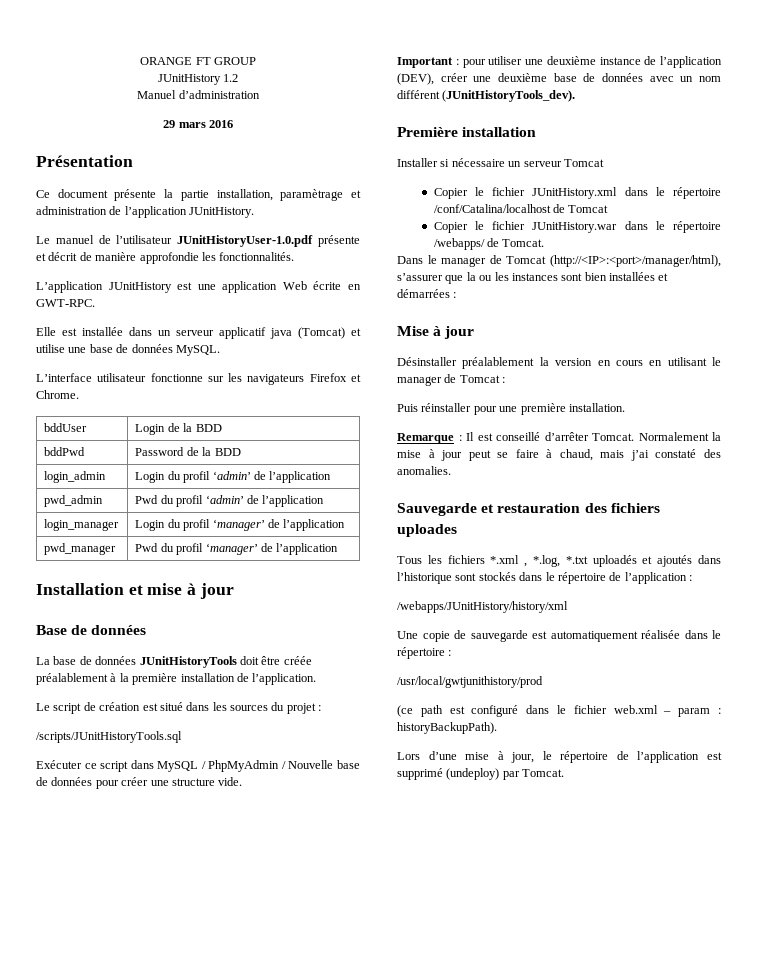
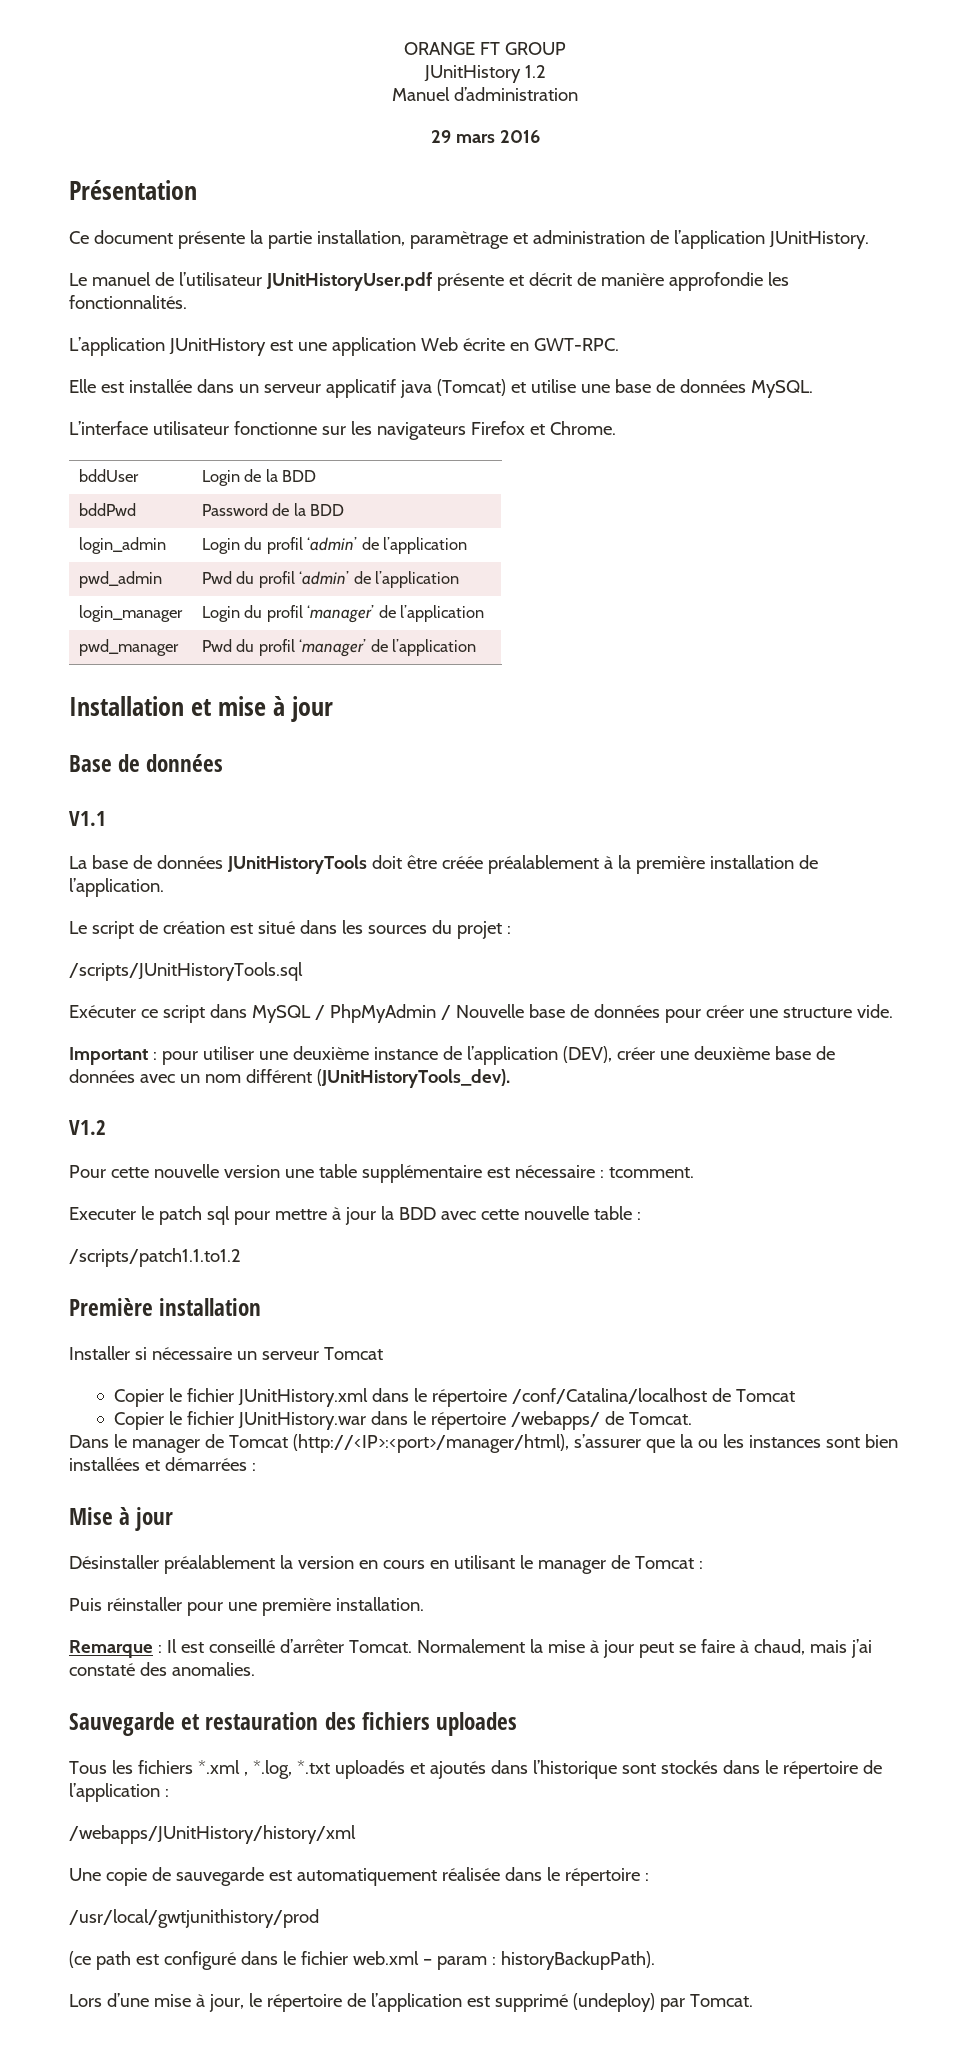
- Le manuel de l’utilisateur JUnitHistoryUser-1.0.pdf présente et décrit de manière approfondie les fonctionnalités.
+ Le manuel de l’utilisateur JUnitHistoryUser.pdf présente et décrit de manière approfondie les fonctionnalités.
+ V1.1
+ V1.2
+ Pour cette nouvelle version une table supplémentaire est nécessaire : tcomment.
+ Executer le patch sql pour mettre à jour la BDD avec cette nouvelle table :
+ /scripts/patch1.1.to1.2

**REQUIRED WORK:** Leave the pictures out and output the rest of the listing exactly.

**THE ANSWER:**
- Le manuel de l’utilisateur JUnitHistoryUser-1.0.pdf présente et décrit de manière approfondie les fonctionnalités.
+ Le manuel de l’utilisateur JUnitHistoryUser.pdf présente et décrit de manière approfondie les fonctionnalités.
+ V1.1
+ V1.2
+ Pour cette nouvelle version une table supplémentaire est nécessaire : tcomment.
+ Executer le patch sql pour mettre à jour la BDD avec cette nouvelle table :
+ /scripts/patch1.1.to1.2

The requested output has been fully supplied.